Publication year - 1990
Publication title -
molecular microbiology
Language(s) - English
Resource type - Journals
SCImago Journal Rank - 1.857
H-Index - 247
eISSN - 1365-2958
pISSN - 0950-382X
DOI - 10.1111/j.1365-2958.1990.tb02025.x
Subject(s) - tetracycline , efflux , biology , microbiology and biotechnology , obligate anaerobe , bacteria , bacteroides , enterobacteriaceae , antibiotics , genetics , gene , escherichia coli
Summary Until recently, tetracycline efflux was thought to be the only mechanism of tetracycline resistance.
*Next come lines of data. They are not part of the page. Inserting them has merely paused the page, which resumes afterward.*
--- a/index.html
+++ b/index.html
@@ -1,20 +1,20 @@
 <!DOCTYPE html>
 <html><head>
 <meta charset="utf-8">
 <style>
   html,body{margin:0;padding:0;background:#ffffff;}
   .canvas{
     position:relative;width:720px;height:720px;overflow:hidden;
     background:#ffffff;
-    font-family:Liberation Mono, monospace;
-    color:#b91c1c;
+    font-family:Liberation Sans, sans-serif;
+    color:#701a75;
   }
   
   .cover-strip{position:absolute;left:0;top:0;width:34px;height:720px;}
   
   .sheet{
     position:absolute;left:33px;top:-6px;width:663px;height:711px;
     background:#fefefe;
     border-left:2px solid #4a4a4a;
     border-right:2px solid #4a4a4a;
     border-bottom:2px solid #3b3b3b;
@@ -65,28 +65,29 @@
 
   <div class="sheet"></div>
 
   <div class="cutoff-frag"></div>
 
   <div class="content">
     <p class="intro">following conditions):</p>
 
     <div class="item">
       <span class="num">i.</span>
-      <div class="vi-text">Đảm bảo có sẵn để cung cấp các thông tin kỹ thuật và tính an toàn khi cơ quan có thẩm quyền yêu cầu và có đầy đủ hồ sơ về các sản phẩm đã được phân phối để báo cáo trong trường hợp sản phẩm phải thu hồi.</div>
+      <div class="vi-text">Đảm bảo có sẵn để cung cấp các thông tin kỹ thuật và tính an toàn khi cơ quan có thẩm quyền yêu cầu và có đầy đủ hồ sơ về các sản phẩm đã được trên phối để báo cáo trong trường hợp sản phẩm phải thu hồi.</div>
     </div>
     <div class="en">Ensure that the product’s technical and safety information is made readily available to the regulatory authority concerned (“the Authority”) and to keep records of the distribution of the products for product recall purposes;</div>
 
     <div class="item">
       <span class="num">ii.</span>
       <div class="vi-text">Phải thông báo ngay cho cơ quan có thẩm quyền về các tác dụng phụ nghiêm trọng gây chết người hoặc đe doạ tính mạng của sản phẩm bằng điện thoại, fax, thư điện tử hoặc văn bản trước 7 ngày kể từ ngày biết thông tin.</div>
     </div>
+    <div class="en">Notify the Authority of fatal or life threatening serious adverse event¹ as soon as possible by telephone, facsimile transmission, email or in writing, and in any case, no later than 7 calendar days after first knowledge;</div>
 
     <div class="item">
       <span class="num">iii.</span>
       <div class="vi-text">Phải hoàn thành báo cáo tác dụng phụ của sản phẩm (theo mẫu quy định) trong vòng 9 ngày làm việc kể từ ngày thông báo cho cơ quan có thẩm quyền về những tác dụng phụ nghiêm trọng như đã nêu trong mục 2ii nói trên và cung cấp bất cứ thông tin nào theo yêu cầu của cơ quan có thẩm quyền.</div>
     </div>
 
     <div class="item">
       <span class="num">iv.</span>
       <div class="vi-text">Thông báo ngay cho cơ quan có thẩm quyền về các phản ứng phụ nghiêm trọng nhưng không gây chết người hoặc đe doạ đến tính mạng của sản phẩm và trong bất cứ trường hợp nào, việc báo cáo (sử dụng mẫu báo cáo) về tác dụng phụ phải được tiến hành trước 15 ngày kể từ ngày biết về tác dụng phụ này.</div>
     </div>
As studies of tetracycline resistance have shifted to bacteria outside the Enterobacteriaceae, two other mechanisms of resistance have been discovered. The first is ribosomal protection, a type of resistance which is found in mycoplasmas, Gram‐positive and Gram‐negative bacteria and may be the most common type of tetracycline resistance in nature. The second is tetracycline modification, which has been found only in two strains of an obligate anaerobe ( Bacteroides). Recent studies have also turned up such anomalies as a tetracycline efflux pump which does not confer resistance to tetracycline and a gene near the replication origin of a tetracycline‐sensitive Bacillus strain which confers resistance when it is amplified.